In the second series, Stars and Sky, the canvas itself and the space are made equal. With the use of backlighting, the composition on the canvas becomes the composition in the space. The relationships between the individual point-like objects become a wider universe. In the broadest sense, the image becomes an astrological constellation: it is only the sum of the points that succeeds in forming a coherent image, albeit a disputable one, based on convention. At the same time, the ambiguity of the heavens and the canvas call our attention to the space as a framed context. The stars are objects in space, as well as points in our imagined composition on the plane of the firmament. It is not necessary to understand the actual content of the ‘points’—the stars themselves—in order to understand the constellation.
The third series, Strangers in the Night, investigates the contours of the object. The title is intriguingly ambivalent. What is shown is a ‘stranger’—an object of desire and fear. The title partly sends us on the wrong track because what is shown is in fact easy to describe: a ‘ghost’ and a paper airplane. But both designations are just empty shells. Like a cliché, they leave us all possible space to manoeuvre, providing every opening to fiddle with the form itself.
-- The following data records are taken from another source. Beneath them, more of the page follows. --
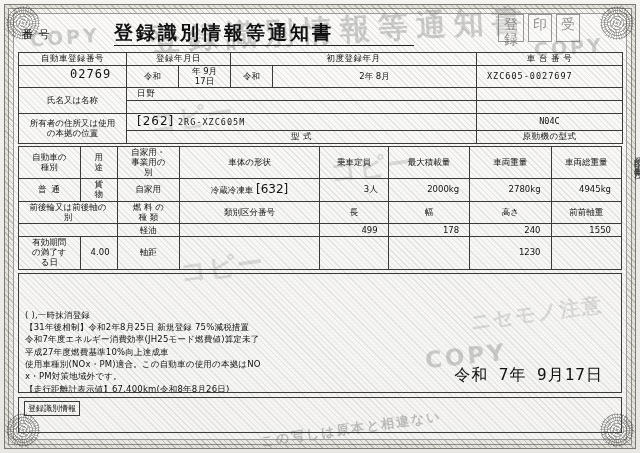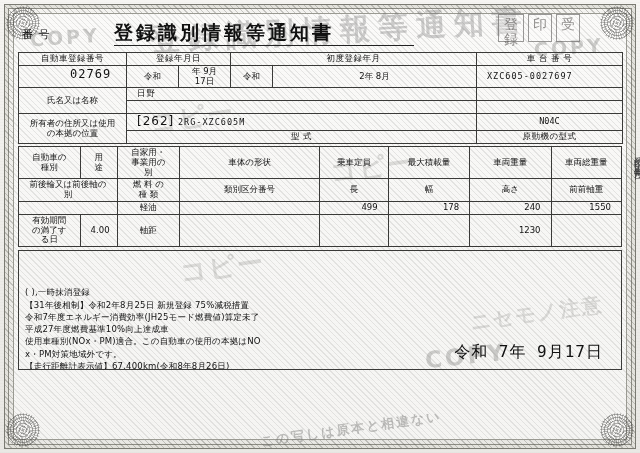--- a/index.html
+++ b/index.html
@@ -227,6 +227,19 @@
         <td class="lbl-s">車両重量</td>
         <td class="lbl-s">車両総重量</td>
       </tr>
+      <tr class="h16">
+        <td class="c val">普 通</td>
+        <td class="c">貨物</td>
+        <td class="c">自家用</td>
+        <td class="c">
+          <span>冷蔵冷凍車</span>
+          <span class="small">[632]</span>
+        </td>
+        <td class="r">3人</td>
+        <td class="r">2000kg</td>
+        <td class="r">2780kg</td>
+        <td class="r">4945kg</td>
+      </tr>
       <tr class="h10">
         <td class="lbl-s" colspan="2">前後輪又は前後軸の別</td>
         <td class="lbl-s">燃 料 の 種 類</td>

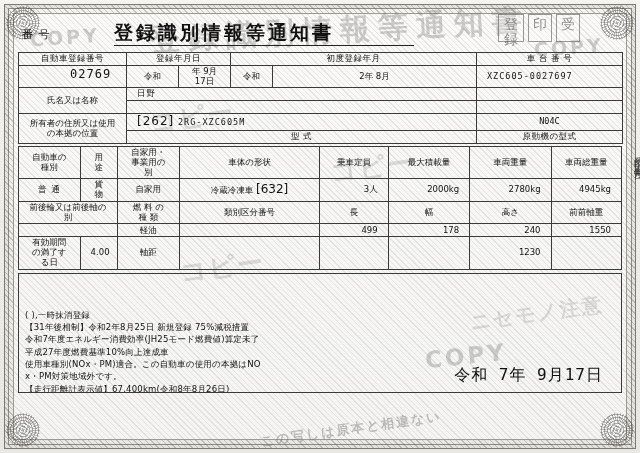--- a/index.html
+++ b/index.html
@@ -293,6 +293,9 @@
 
     </div>
 
+    <div class="info-box">
+      <div class="cap">登録識別情報</div>
+    </div>
 
   </div>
These non-specific definitions of form designate only a contour. There are always hundreds of possible folded paper airplanes that, strictly seen, will be recognized as paper airplanes. An equal number of plaster forms can be made, of which everyone would accept without argument that they be referred to as ghosts. Still, the object itself remains foreign, a stranger defined only by an outline, its substance uncertain. This conclusion is put to the ultimate test. The final image of the Strangers series shows an amalgam of small objects, echoes of the larger individually presented sculptures, whose contours are echoed in ephemeral fashion, like the shadow of something with a surprise in store.
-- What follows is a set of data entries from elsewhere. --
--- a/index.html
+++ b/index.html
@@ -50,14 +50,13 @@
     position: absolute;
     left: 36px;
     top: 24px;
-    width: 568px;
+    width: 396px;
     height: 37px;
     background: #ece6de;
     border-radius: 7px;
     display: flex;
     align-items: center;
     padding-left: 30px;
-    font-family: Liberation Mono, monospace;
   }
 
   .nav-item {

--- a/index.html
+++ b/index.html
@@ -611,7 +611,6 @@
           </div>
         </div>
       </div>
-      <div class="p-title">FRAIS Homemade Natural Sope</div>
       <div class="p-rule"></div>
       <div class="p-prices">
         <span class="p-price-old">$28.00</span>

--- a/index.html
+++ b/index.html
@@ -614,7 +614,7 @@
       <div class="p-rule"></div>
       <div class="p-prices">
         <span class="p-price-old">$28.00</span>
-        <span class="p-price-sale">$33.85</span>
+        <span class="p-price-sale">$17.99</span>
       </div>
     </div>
In the final series, Pedestals and Rooms, the recovered potential of the contour is fully exploited. The room and its pedestals (including the tables) are the theatre, the frame within which a series of drawings of sculptures are presented. Several sculptures echo the rock forms of the first series. Other objects present themselves as a distortion of one or another such form. One drawing shows only a cloth (a handkerchief, a ghost?) as the most direct variation of the contour in the space. It is perhaps not the most puzzling drawing. Just where the indescribable sculptures—apparently coincidentally—occupy the room, our insight grows into what, together and in poignant fashion, they want to ‘show’: the fearsome desire for domestic order in our contemporary interiors. Like a Fremdkorper in the living room, the lost sculpture confronts us with our blind domestication, which despite all our intentions has not made it any easier to survey our world. Strangeness has ultimately become internalized, but it is no less strange for that. The Loch Ness Monster represents what has been left behind in our own interiors of the fragmented debris of our public society. The intangible—the personal mystery—can only be made visible after that which can be described has predetermined the framework.